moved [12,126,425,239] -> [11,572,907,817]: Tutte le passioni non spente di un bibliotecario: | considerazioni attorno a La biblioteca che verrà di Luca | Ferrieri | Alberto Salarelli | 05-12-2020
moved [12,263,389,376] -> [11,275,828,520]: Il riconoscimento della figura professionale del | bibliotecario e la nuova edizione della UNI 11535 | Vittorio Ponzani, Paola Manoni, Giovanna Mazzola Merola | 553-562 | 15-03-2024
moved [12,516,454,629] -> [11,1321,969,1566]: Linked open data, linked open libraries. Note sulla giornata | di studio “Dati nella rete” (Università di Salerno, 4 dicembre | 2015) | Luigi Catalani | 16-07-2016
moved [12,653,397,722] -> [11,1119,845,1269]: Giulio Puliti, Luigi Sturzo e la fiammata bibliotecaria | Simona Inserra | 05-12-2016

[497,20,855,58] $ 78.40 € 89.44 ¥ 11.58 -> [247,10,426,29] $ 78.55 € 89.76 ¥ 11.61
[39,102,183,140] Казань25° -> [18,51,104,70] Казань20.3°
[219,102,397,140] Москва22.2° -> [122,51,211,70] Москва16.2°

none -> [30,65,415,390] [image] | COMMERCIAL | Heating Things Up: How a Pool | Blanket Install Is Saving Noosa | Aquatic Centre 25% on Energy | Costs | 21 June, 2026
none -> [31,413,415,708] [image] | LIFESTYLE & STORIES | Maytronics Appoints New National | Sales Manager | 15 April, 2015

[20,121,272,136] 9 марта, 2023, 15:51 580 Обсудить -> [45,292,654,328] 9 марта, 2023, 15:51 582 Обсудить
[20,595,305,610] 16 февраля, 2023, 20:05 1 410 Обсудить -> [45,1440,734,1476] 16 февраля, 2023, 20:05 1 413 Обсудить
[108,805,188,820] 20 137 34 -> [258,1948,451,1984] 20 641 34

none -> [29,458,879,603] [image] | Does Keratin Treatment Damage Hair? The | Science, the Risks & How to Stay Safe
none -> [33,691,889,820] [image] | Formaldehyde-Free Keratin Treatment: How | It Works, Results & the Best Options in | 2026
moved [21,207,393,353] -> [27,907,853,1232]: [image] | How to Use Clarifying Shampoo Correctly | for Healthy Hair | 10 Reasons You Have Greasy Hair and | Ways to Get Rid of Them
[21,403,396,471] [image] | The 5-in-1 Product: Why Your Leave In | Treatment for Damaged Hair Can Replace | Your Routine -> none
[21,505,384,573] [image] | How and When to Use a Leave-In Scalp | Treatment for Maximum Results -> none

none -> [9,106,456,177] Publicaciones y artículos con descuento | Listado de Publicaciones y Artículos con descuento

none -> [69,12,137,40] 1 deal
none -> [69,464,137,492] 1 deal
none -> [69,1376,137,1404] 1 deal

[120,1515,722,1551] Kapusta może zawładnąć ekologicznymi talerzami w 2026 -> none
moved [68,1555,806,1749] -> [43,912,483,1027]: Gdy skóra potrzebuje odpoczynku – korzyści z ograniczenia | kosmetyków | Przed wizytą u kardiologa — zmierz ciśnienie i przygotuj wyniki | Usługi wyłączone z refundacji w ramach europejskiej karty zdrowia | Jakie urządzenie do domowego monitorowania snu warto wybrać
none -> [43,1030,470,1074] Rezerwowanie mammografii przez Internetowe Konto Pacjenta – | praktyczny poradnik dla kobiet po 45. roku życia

::::

Show me every line of the entries above that holds "Обсудить".

* RESULT FOR THIS EXERCISE:
[20,121,272,136] 9 марта, 2023, 15:51 580 Обсудить -> [45,292,654,328] 9 марта, 2023, 15:51 582 Обсудить
[20,595,305,610] 16 февраля, 2023, 20:05 1 410 Обсудить -> [45,1440,734,1476] 16 февраля, 2023, 20:05 1 413 Обсудить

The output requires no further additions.